### Aim of the task
Set down exactly the entries below, beginning at their first line and ending at the line with "[168,450,265,463] [66,467,299,480] [66,484,263,497]".

[[ Entries provided open ]]

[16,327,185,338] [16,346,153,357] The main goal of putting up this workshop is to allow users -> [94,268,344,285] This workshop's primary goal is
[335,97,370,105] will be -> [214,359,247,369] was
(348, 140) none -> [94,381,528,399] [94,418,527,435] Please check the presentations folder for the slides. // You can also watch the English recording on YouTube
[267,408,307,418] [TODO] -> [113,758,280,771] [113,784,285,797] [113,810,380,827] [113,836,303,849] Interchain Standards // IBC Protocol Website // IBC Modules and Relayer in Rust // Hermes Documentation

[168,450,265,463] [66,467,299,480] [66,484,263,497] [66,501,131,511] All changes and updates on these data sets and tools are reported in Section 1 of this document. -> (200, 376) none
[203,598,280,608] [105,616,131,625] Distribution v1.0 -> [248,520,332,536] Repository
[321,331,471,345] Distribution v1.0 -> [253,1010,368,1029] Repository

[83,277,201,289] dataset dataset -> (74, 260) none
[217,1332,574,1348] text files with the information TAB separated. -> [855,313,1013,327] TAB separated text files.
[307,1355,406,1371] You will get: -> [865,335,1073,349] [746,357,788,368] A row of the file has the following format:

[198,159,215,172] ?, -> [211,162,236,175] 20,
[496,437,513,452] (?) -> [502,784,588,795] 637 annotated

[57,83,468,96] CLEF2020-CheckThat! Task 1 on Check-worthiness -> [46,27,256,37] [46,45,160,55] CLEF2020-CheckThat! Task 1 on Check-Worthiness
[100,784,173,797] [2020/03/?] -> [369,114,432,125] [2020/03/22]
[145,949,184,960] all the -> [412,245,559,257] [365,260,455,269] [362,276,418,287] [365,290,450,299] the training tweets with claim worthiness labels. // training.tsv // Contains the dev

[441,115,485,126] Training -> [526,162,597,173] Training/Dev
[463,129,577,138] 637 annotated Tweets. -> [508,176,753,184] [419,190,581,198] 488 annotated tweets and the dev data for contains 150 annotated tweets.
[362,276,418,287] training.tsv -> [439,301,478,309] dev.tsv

[[ Entries provided closed ]]

### Reply
[16,327,185,338] [16,346,153,357] The main goal of putting up this workshop is to allow users -> [94,268,344,285] This workshop's primary goal is
[335,97,370,105] will be -> [214,359,247,369] was
(348, 140) none -> [94,381,528,399] [94,418,527,435] Please check the presentations folder for the slides. // You can also watch the English recording on YouTube
[267,408,307,418] [TODO] -> [113,758,280,771] [113,784,285,797] [113,810,380,827] [113,836,303,849] Interchain Standards // IBC Protocol Website // IBC Modules and Relayer in Rust // Hermes Documentation

[168,450,265,463] [66,467,299,480] [66,484,263,497] [66,501,131,511] All changes and updates on these data sets and tools are reported in Section 1 of this document. -> (200, 376) none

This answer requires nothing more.